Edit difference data

# # #

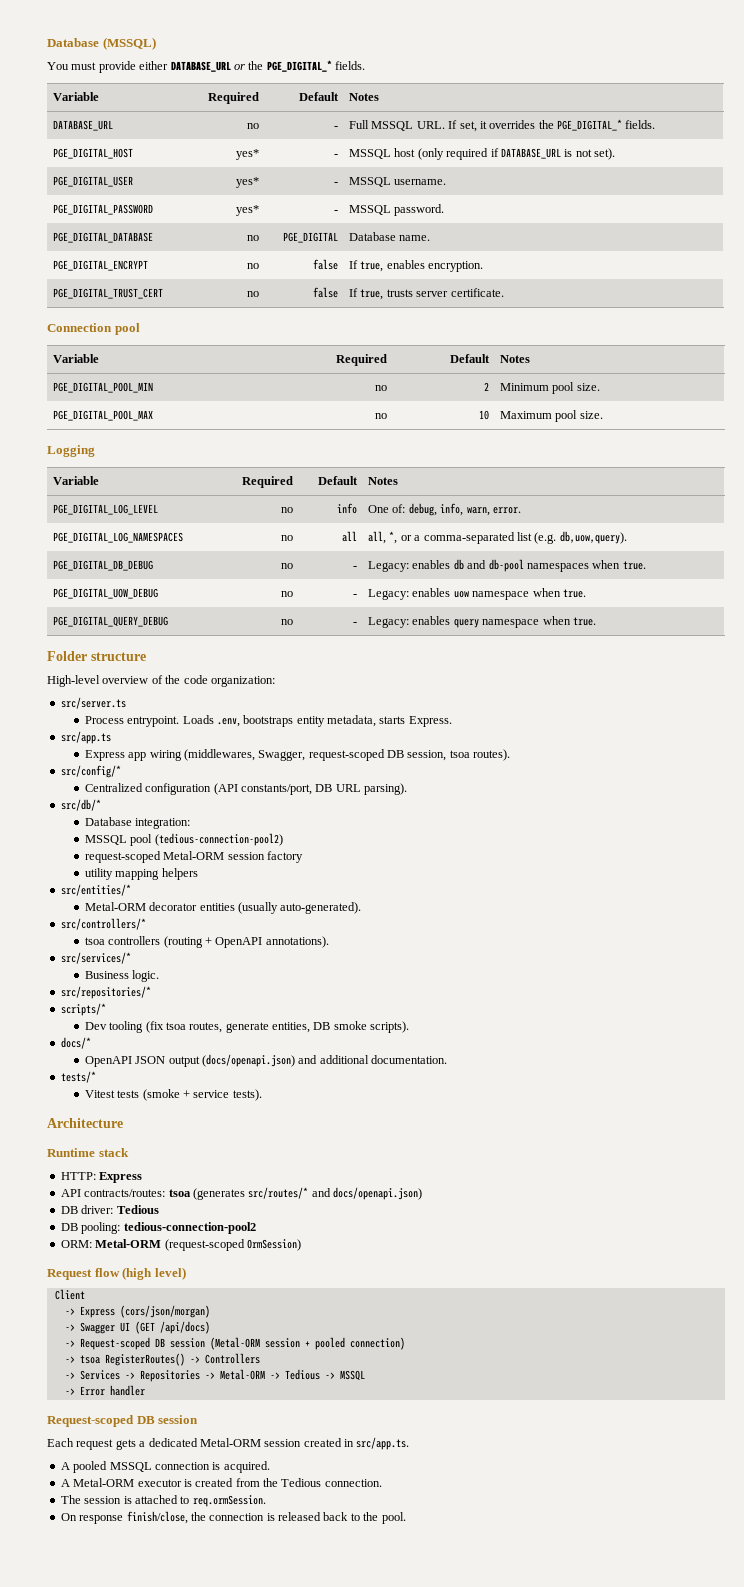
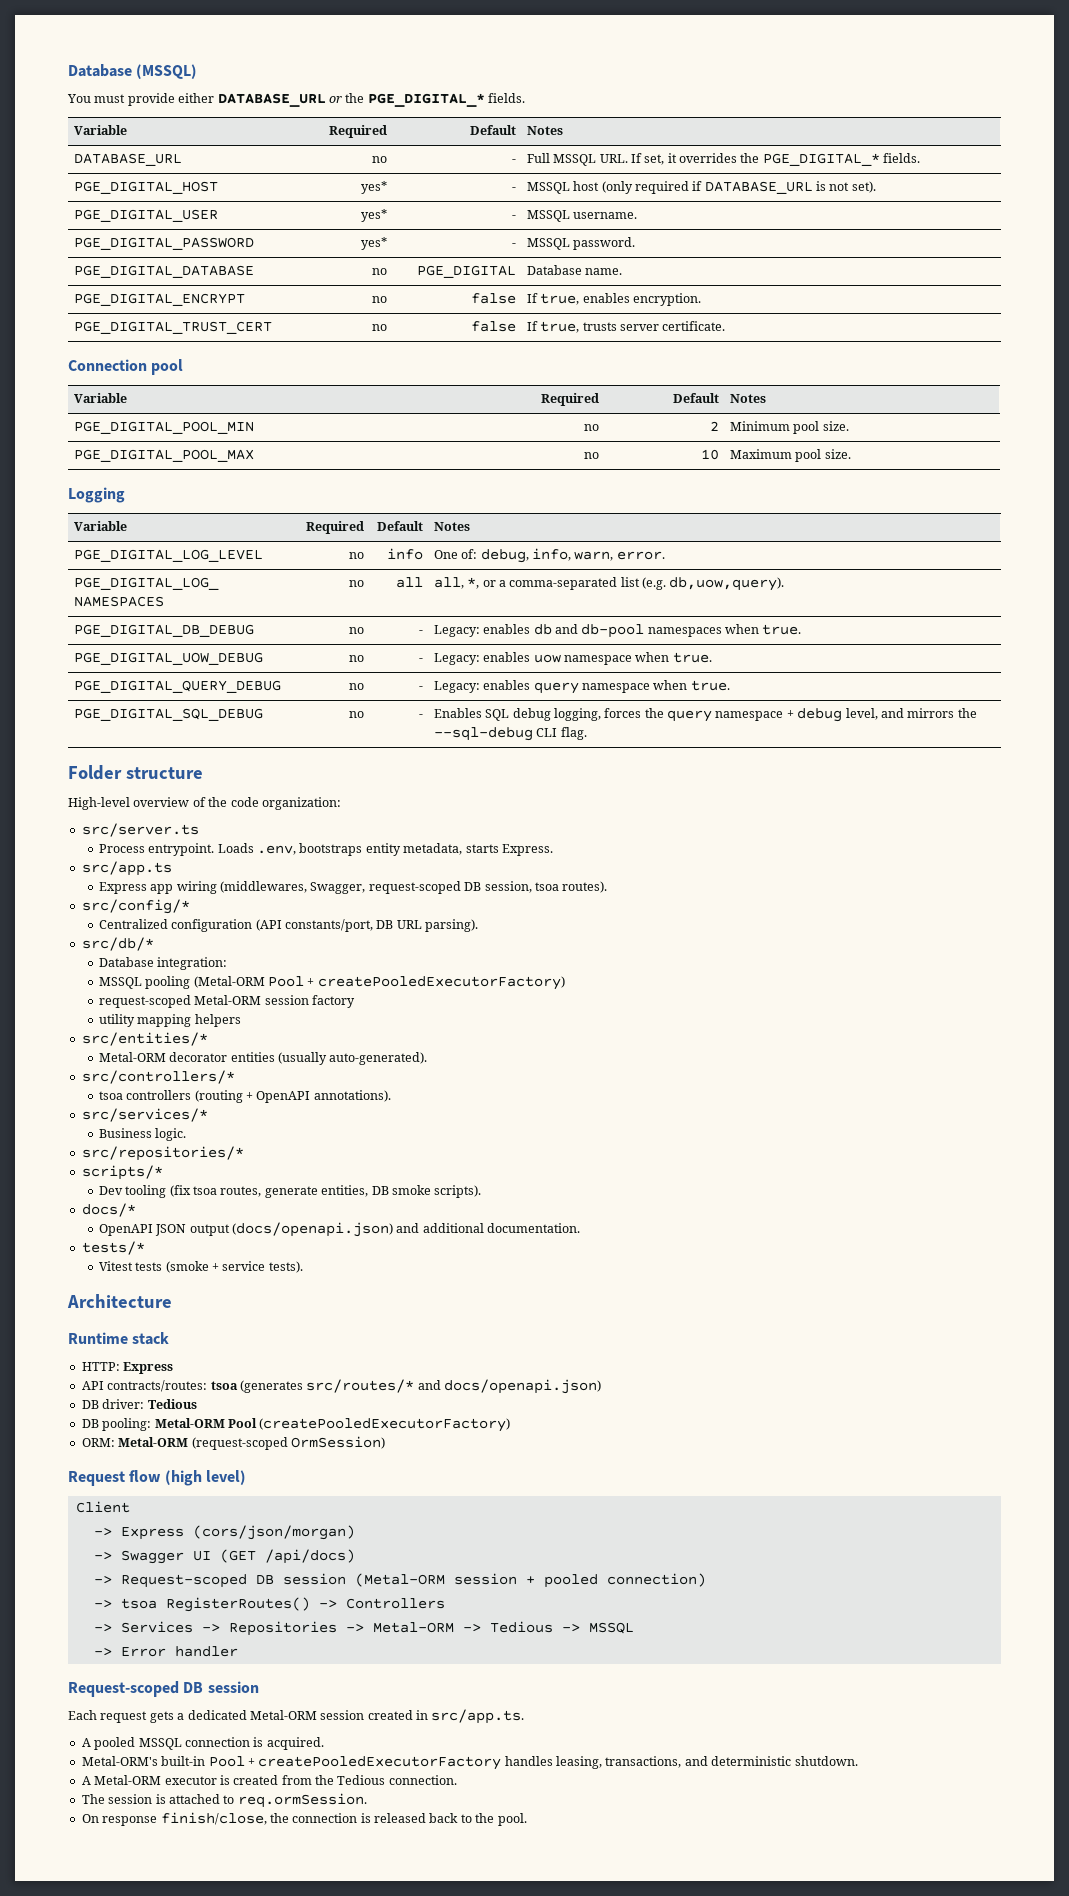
+ PGE_DIGITAL_SQL_DEBUG | no | - | Enables SQL debug logging, forces the query namespace + debug level, and mirrors the --sql-debug CLI flag.
- MSSQL pool (tedious-connection-pool2)
+ MSSQL pooling (Metal-ORM Pool + createPooledExecutorFactory)
- DB pooling: tedious-connection-pool2
+ DB pooling: Metal-ORM Pool (createPooledExecutorFactory)
+ Metal-ORM's built-in Pool + createPooledExecutorFactory handles leasing, transactions, and deterministic shutdown.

# # #

**EXERCISE DETAILS**
Among the entries above, find every line holding "createPooledExecutorFactory" and copy it.

**SOLUTION TO THIS EXERCISE**
+ MSSQL pooling (Metal-ORM Pool + createPooledExecutorFactory)
+ DB pooling: Metal-ORM Pool (createPooledExecutorFactory)
+ Metal-ORM's built-in Pool + createPooledExecutorFactory handles leasing, transactions, and deterministic shutdown.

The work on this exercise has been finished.